Chief among the messages for Hollywood in the SGI corporate makeover was a restated commitment to continue the com-pany’s proprietary Unix-based Irix operating system, despite its plans to roll out machines based on Microsoft’s NT operating system and Intel microprocessors.
“We want to make clear to the entertainment community that we have a long-term commitment to offering a dual-processor environment,” said Todd Johnson, vice president of marketing for SGI.
The company also detailed its plans to migrate its computer workstation hardware and software entirely to the Intel standard, and start phasing out its own MIPS-chip architecture. The first wave of NT computers from SGI will use Intel’s current Pentium II microprocessors, followed by machines using Intel’s next-generation, 64-bit Merced chips.
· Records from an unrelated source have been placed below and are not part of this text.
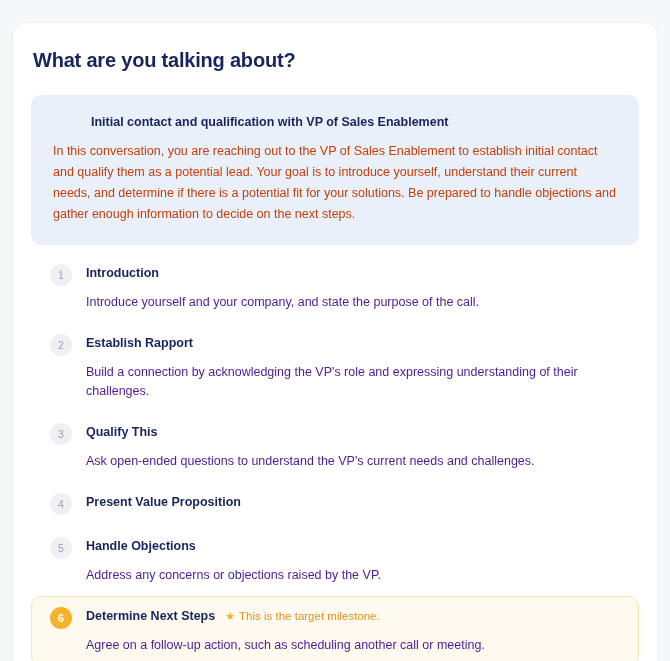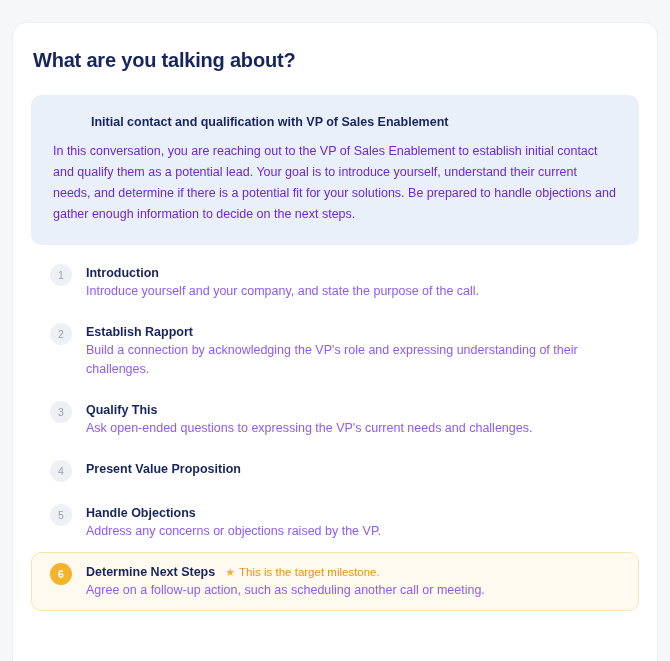--- a/index.html
+++ b/index.html
@@ -66,7 +66,7 @@
     margin: 0;
     font-size: 12.5px;
     line-height: 21px;
-    color: #6d28d9;
+    color: #c2410c;
   }
 
   

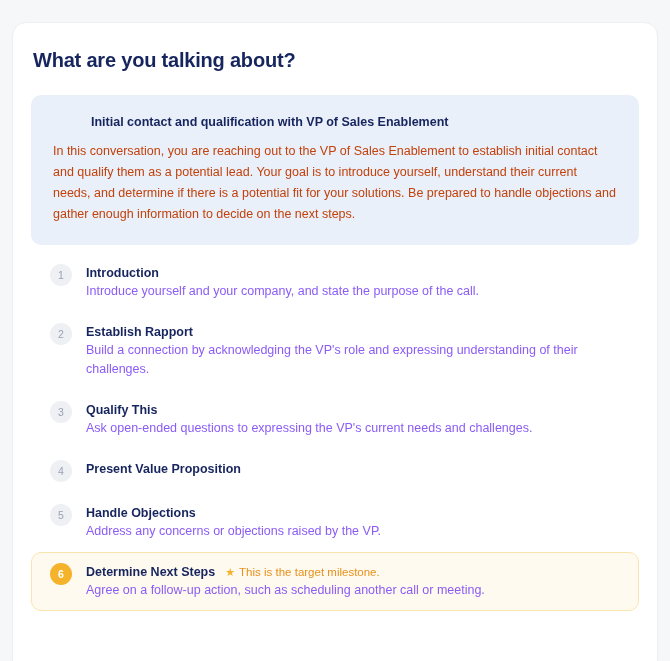--- a/index.html
+++ b/index.html
@@ -157,10 +157,10 @@
   }
 
   .milestone-desc {
-    margin-top: 0;
+    margin-top: 11px;
     font-size: 12.5px;
     line-height: 19px;
-    color: #8b5cf6;
+    color: #4c1d95;
   }
 </style>
 </head>

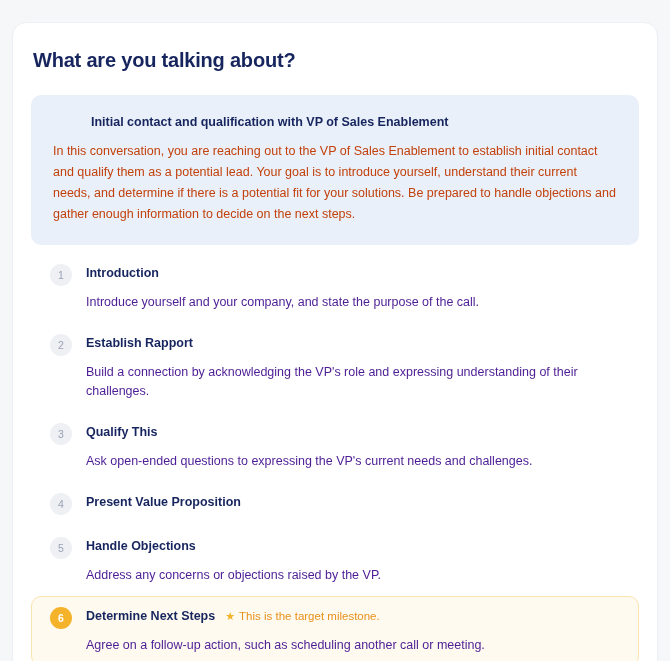--- a/index.html
+++ b/index.html
@@ -202,7 +202,7 @@
             <div class="milestone-head">
               <span class="milestone-title">Qualify This</span>
             </div>
-            <div class="milestone-desc">Ask open-ended questions to expressing the VP's current needs and challenges.</div>
+            <div class="milestone-desc">Ask open-ended questions to understand the VP's current needs and challenges.</div>
           </div>
         </li>
         <li class="milestone">

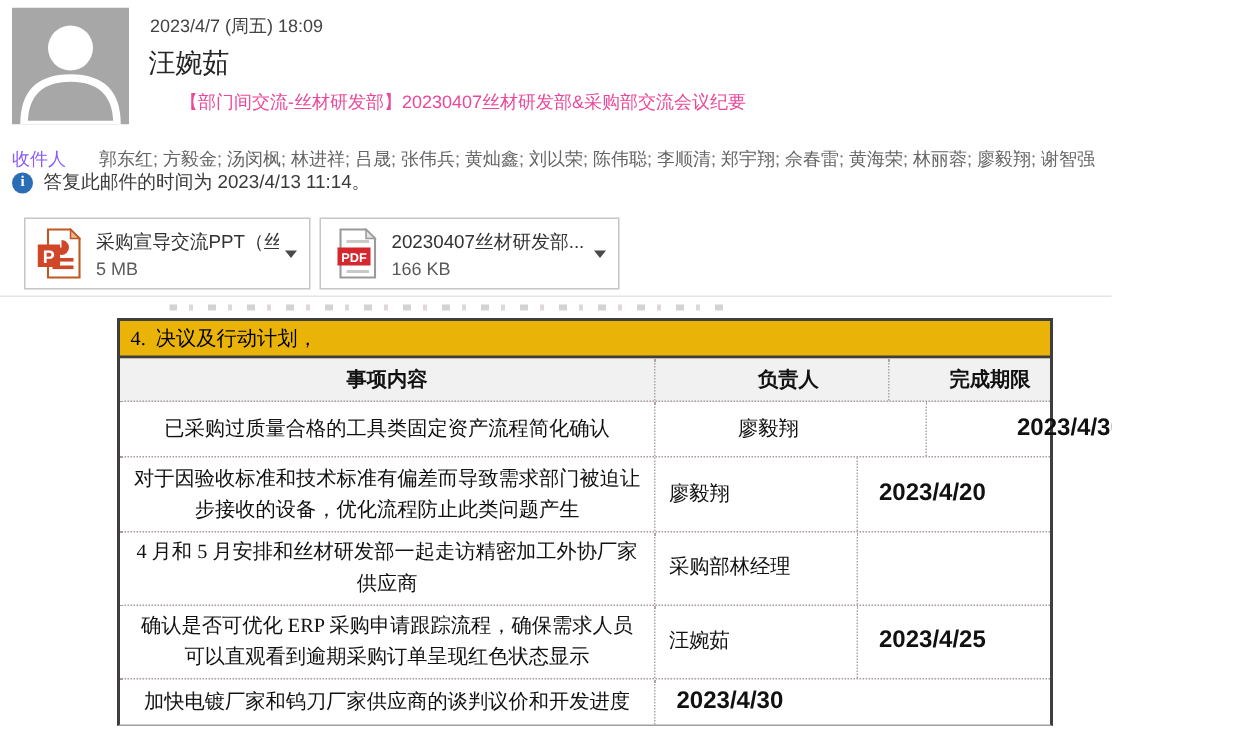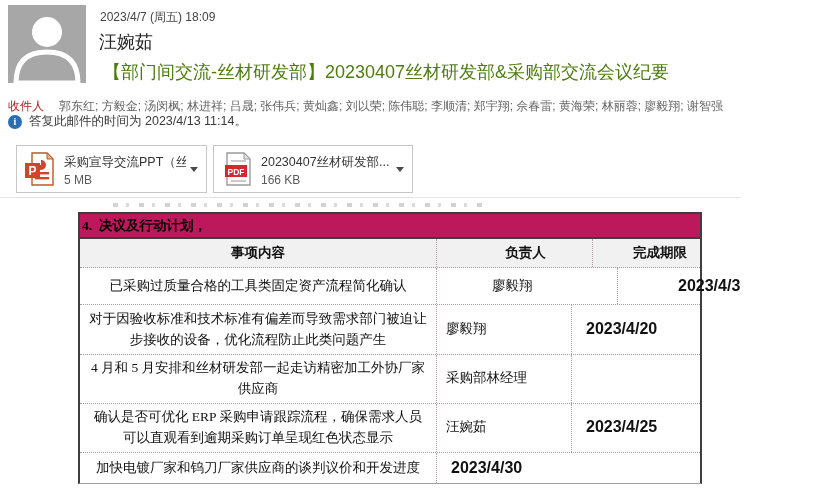--- a/index.html
+++ b/index.html
@@ -13,7 +13,7 @@
   .avatar { position:absolute; left:8px; top:5px; width:78px; height:78px; }
   .msg-date { position:absolute; left:100px; top:9px; font-size:12px; color:#434343; }
   .msg-sender { position:absolute; left:99px; top:30px; font-size:18px; color:#262626; }
-  .msg-subject { position:absolute; left:103px; top:60px; font-size:18px; color:#4d7c0f; white-space:nowrap; }
+  .msg-subject { position:absolute; left:120px; top:60px; font-size:12px; color:#ec4899; white-space:nowrap; }
   .recipients { position:absolute; left:8px; top:98px; width:824px; font-size:12px; color:#646464; white-space:nowrap; }
   .recipients .label { color:#b91c1c; margin-right:15px; }
   .infobar { position:absolute; left:8px; top:113px; font-size:12.5px; color:#3a3a3a; display:flex; align-items:center; gap:7px; }

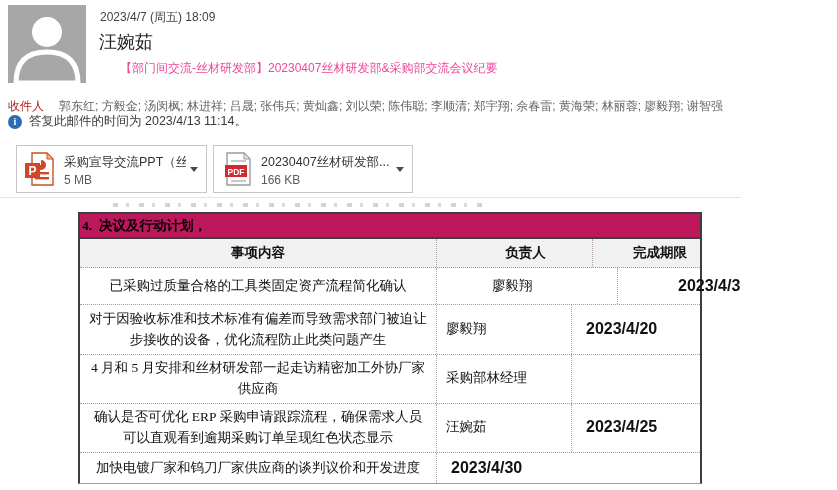--- a/index.html
+++ b/index.html
@@ -15,7 +15,7 @@
   .msg-sender { position:absolute; left:99px; top:30px; font-size:18px; color:#262626; }
   .msg-subject { position:absolute; left:120px; top:60px; font-size:12px; color:#ec4899; white-space:nowrap; }
   .recipients { position:absolute; left:8px; top:98px; width:824px; font-size:12px; color:#646464; white-space:nowrap; }
-  .recipients .label { color:#b91c1c; margin-right:15px; }
+  .recipients .label { color:#8b5cf6; margin-right:22px; }
   .infobar { position:absolute; left:8px; top:113px; font-size:12.5px; color:#3a3a3a; display:flex; align-items:center; gap:7px; }
   .info-icon { width:14px; height:14px; border-radius:50%; background:#2a6cb5; color:#fff;
     font-size:10px; font-weight:bold; text-align:center; line-height:14px;

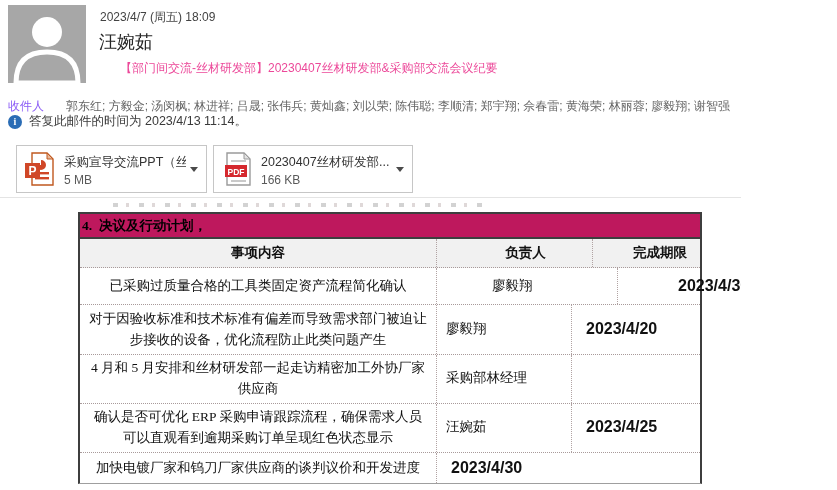--- a/index.html
+++ b/index.html
@@ -39,8 +39,8 @@
     border-left:2px solid #3e3e3e; border-right:2px solid #3e3e3e; border-top:2px solid #3e3e3e;
     border-bottom:1px solid #9f9f9f; background:#fff;
     font-family:"Liberation Serif","DejaVu Serif",serif; color:#111; }
-  .sec-bar { height:25px; line-height:24px; background:#be185d; border-bottom:2px solid #3e3e3e;
-    font-weight:bold; font-size:13.5px; color:#000; padding-left:2px; white-space:pre; }
+  .sec-bar { height:25px; line-height:24px; background:#eab308; border-bottom:2px solid #3e3e3e;
+    font-weight:normal; font-size:13.5px; color:#000; padding-left:7px; white-space:pre; }
   .t-row { display:grid; grid-template-columns:357px 135px 1fr; align-items:center;
     border-bottom:1px dotted #a89a9a; }
   .t-head { background:#f1f1f1; height:29px; font-weight:bold; font-size:13.5px;gap:21px; }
SGI’s entry-level NT systems, due out this fall, are expected to cost around $4,000, but will range upward, depending on the configuration.
Computer business observers pointed out that it will be at least a year before the SGI strategy can be judged. “They need to release not only the new NT machines, but to have a couple of quarters of customer support and acceptance,” said Richard Shaffer, editor of industry newsletter Computer Letter. “Success depends on the degree to which people on the creative side can continue to feel comfortable with SGI software and not worry about what operating system is under the hood.”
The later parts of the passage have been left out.